Gallagher Alexandria M, McGraw Tara L, Toy Fredrick K
Department of General Surgery, Geisinger Wyoming Valley Hospital, Wilkes-Barre, PA, USA.
Department of Trauma and Emergency General Surgery, Geisinger Wyoming Valley Hospital, Wilkes-Barre, PA, USA.
J Surg Case Rep. 2022 Apr 30;2022(4):rjac192. doi: 10.1093/jscr/rjac192. eCollection 2022 Apr.

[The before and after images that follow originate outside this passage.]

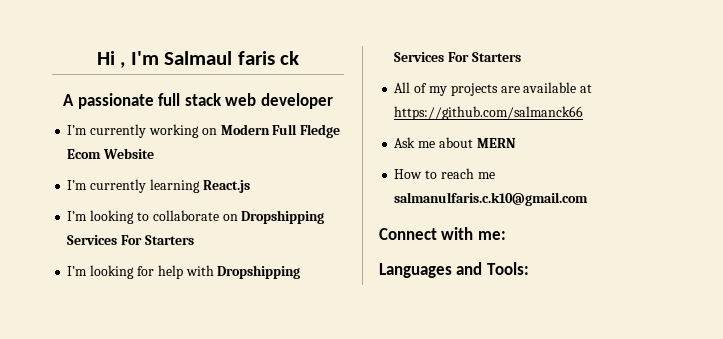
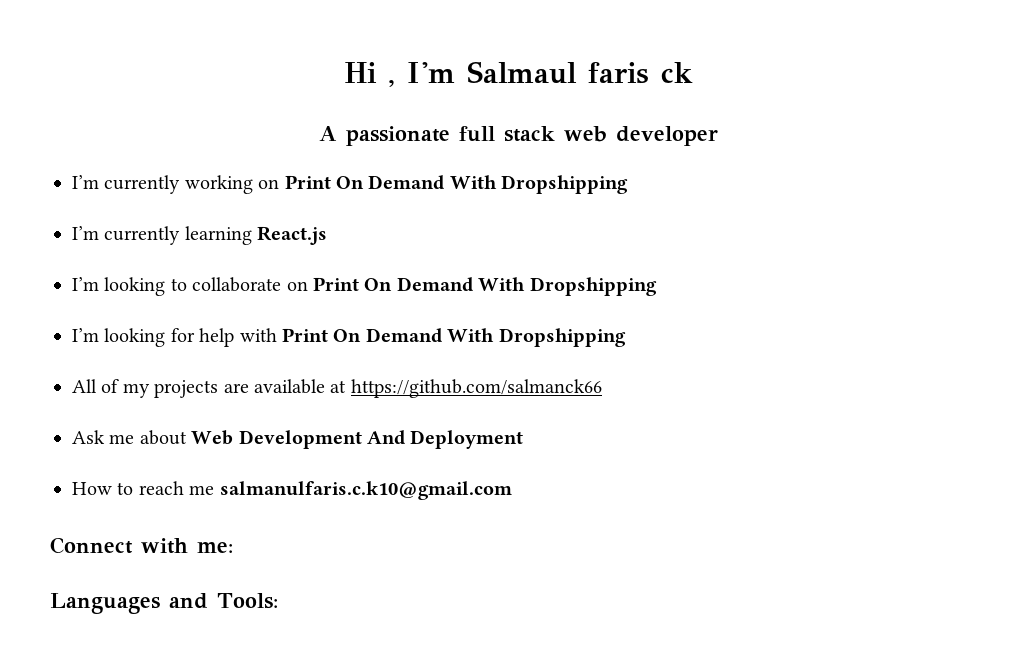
- I’m currently working on Modern Full Fledge Ecom Website
+ I’m currently working on Print On Demand With Dropshipping
- I’m looking to collaborate on Dropshipping Services For Starters
+ I’m looking to collaborate on Print On Demand With Dropshipping
- I’m looking for help with Dropshipping Services For Starters
+ I’m looking for help with Print On Demand With Dropshipping
- Ask me about MERN
+ Ask me about Web Development And Deployment

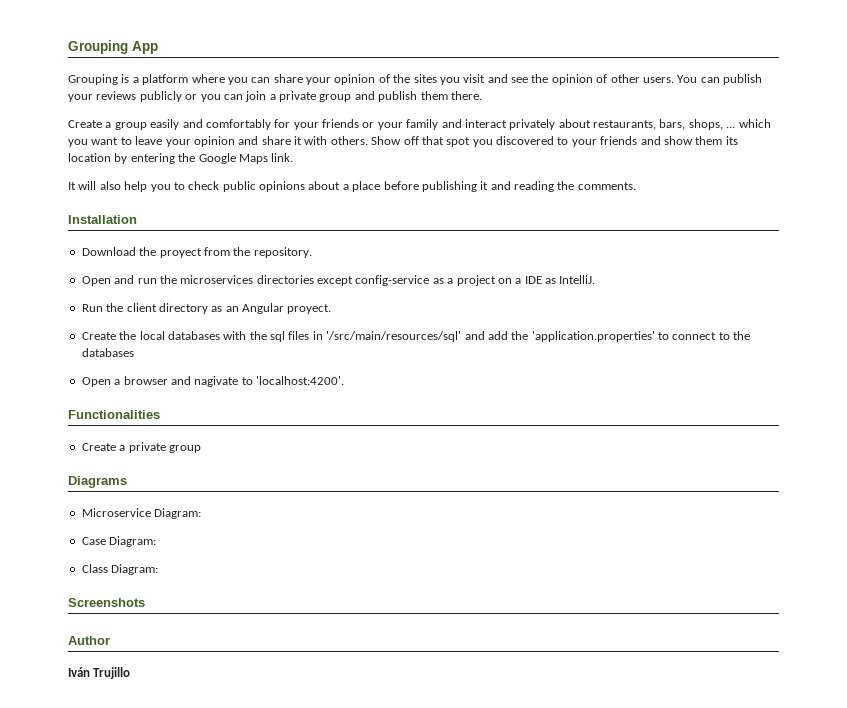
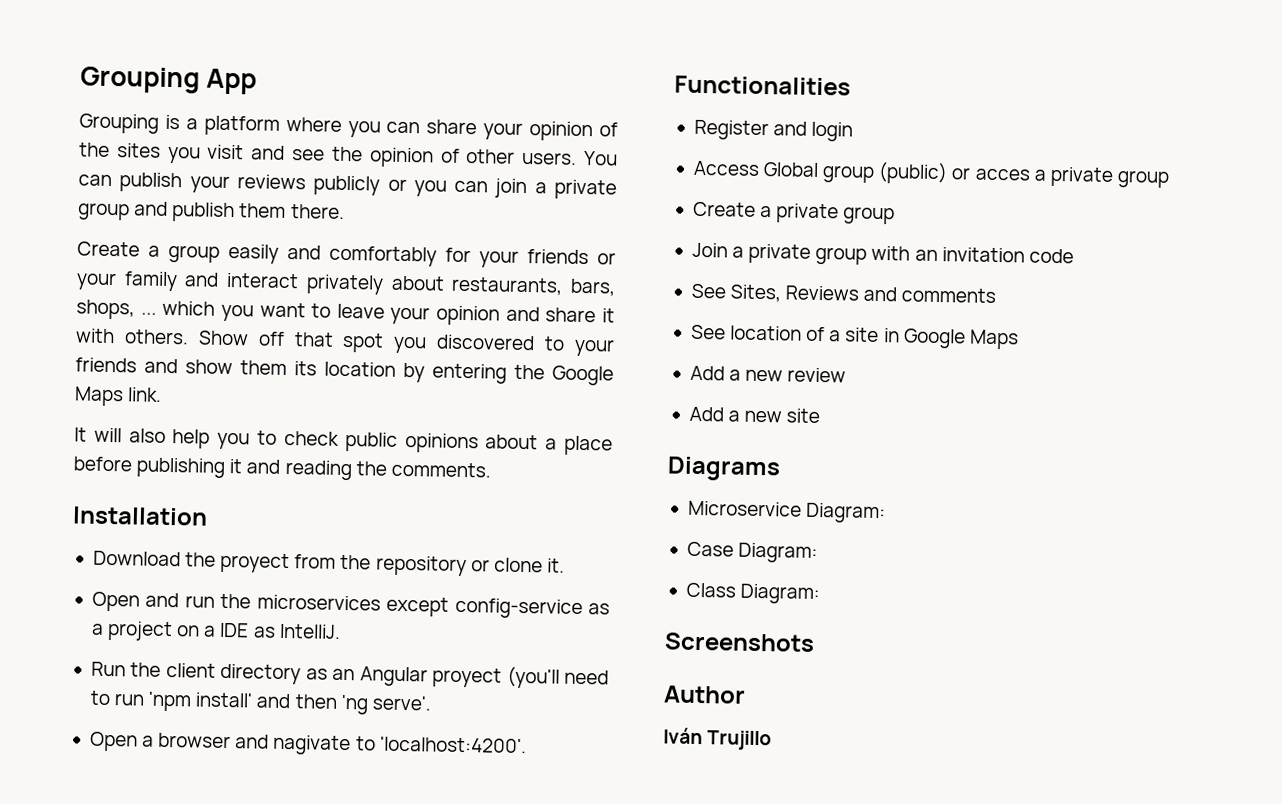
- Download the proyect from the repository.
+ Download the proyect from the repository or clone it.
- Open and run the microservices directories except config-service as a project on a IDE as IntelliJ.
+ Open and run the microservices except config-service as a project on a IDE as IntelliJ.
- Run the client directory as an Angular proyect.
- Create the local databases with the sql files in '/src/main/resources/sql' and add the 'application.properties' to connect to the databases
+ Run the client directory as an Angular proyect (you'll need to run 'npm install' and then 'ng serve'.
+ Register and login
+ Access Global group (public) or acces a private group
  Create a private group
+ Join a private group with an invitation code
+ See Sites, Reviews and comments
+ See location of a site in Google Maps
+ Add a new review
+ Add a new site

Isolated small bowel perforation is low in the differential diagnosis of abdominal pain in the young, relatively healthy patient. It is, however, a rare manifestation of type IV (vascular) Ehlers-Danlos syndrome (EDS). In addition, there is no general consensus on the management of GI manifestations in patients with type IV EDS. We present the case of a 31-year-old male with history of type IV EDS, presenting with acute onset abdominal pain. Imaging was notable for intra-abdominal free air and thickened loops of small bowel in the pelvis. The patient underwent exploratory laparotomy with resection of the small bowel perforation with enteroenteric anastomosis. In our literature review, we evaluated gastrointestinal manifestations observed in patients with type IV EDS, management recommendations and potential complications to be mindful of in this population.
在年轻、相对健康的患者中,孤立性小肠穿孔在腹痛的鉴别诊断中占比很低。然而,它是IV型(血管型)埃勒斯-当洛综合征(EDS)的一种罕见表现。此外,对于IV型EDS患者胃肠道表现的管理尚无普遍共识。我们报告一例31岁男性,有IV型EDS病史,表现为急性腹痛。影像学检查显示腹腔内游离气体及盆腔内小肠肠袢增厚。患者接受了剖腹探查术,切除小肠穿孔并进行肠肠吻合术。在我们的文献综述中,我们评估了IV型EDS患者中观察到的胃肠道表现、管理建议以及该人群中需要注意的潜在并发症。